Assignment: Could you find each line of the data below that contains the word "Курсор" and copy those lines?

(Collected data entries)
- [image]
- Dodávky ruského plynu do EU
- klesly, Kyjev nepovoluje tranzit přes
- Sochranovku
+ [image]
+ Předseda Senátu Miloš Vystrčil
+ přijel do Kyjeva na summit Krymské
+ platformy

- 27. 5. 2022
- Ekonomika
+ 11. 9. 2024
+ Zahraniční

--

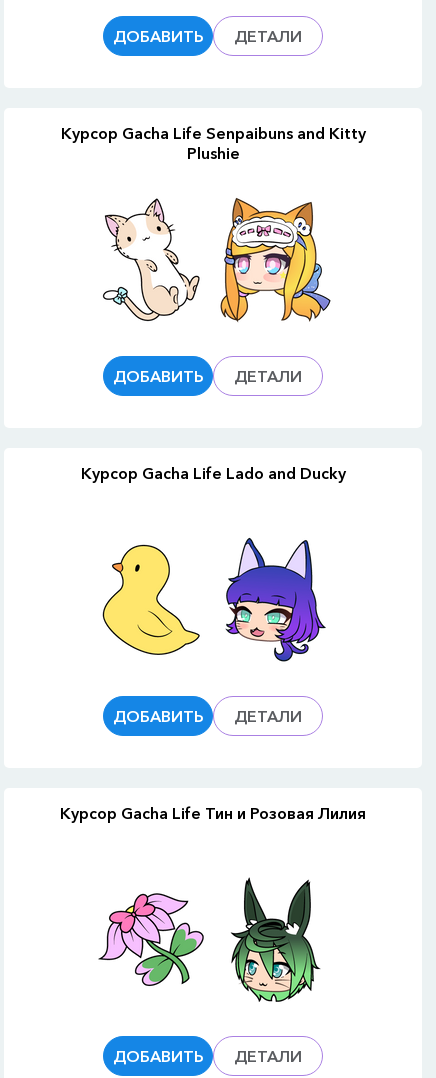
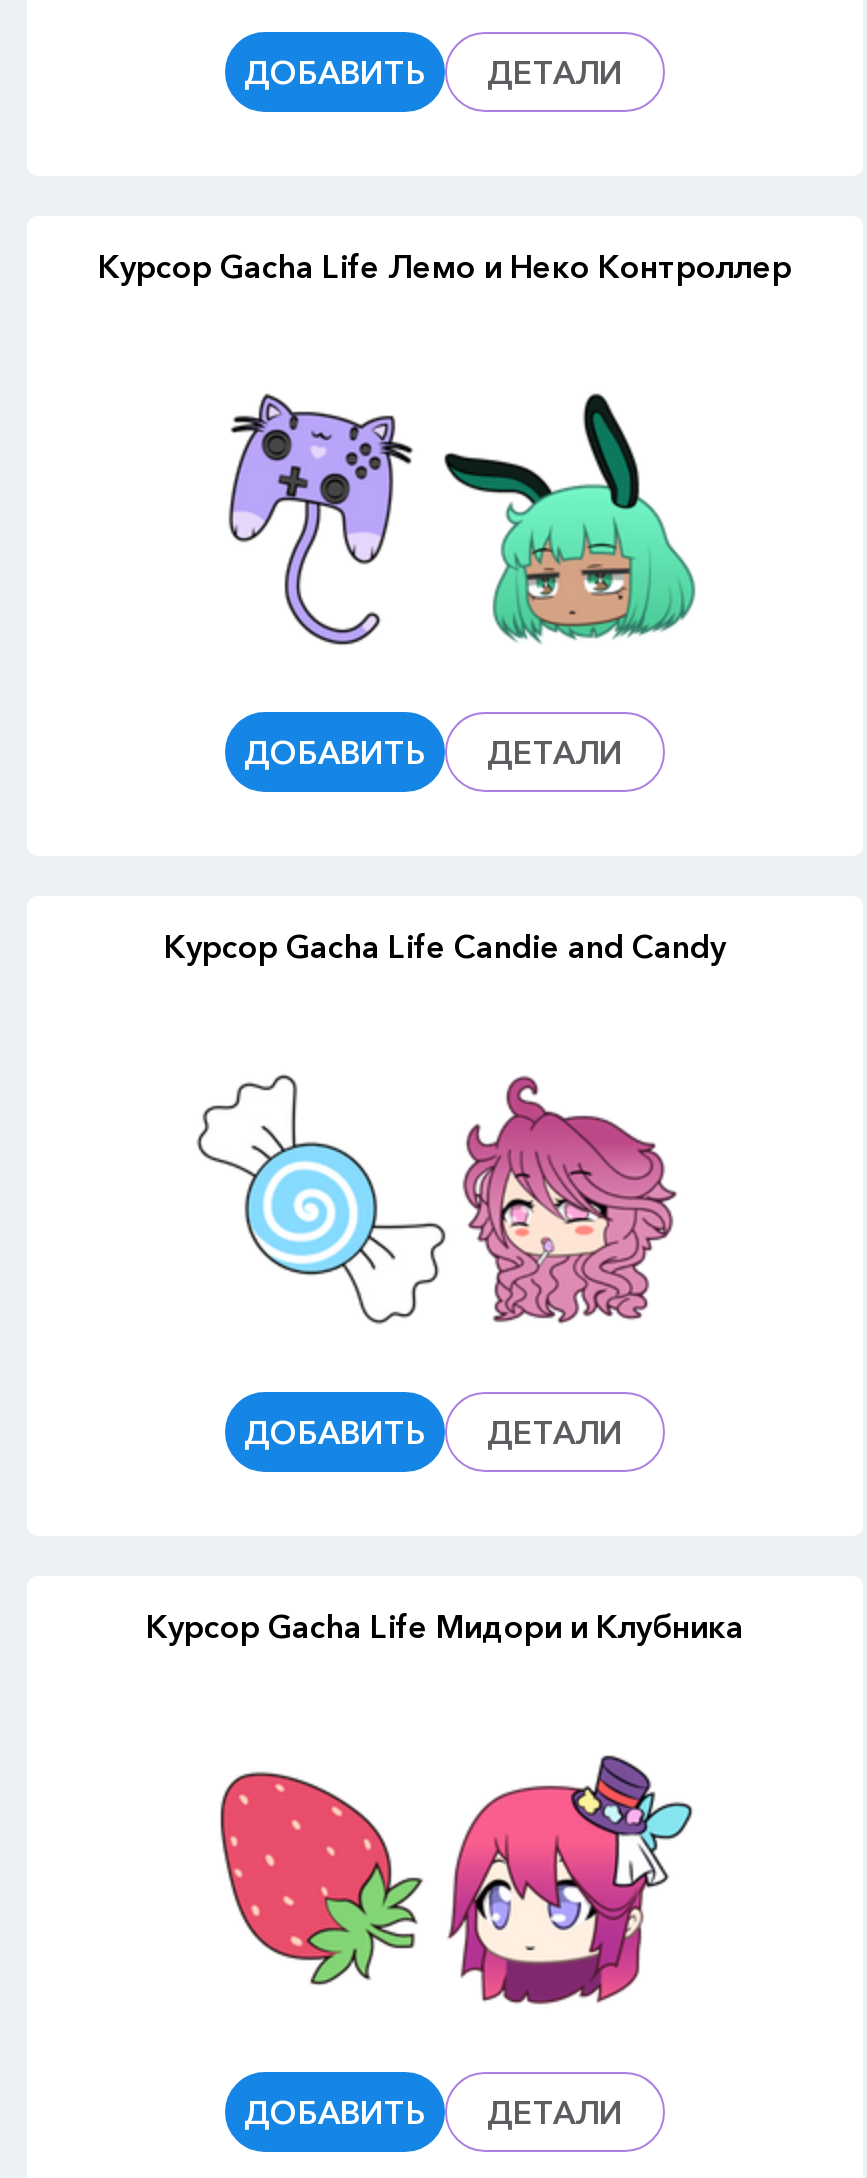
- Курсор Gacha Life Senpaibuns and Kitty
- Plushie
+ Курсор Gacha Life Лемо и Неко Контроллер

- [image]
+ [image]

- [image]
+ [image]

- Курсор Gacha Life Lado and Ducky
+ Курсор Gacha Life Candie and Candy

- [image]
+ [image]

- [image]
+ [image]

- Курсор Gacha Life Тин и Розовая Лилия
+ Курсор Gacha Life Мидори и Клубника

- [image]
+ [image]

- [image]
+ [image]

Your solution:
- Курсор Gacha Life Senpaibuns and Kitty
+ Курсор Gacha Life Лемо и Неко Контроллер
- Курсор Gacha Life Lado and Ducky
+ Курсор Gacha Life Candie and Candy
- Курсор Gacha Life Тин и Розовая Лилия
+ Курсор Gacha Life Мидори и Клубника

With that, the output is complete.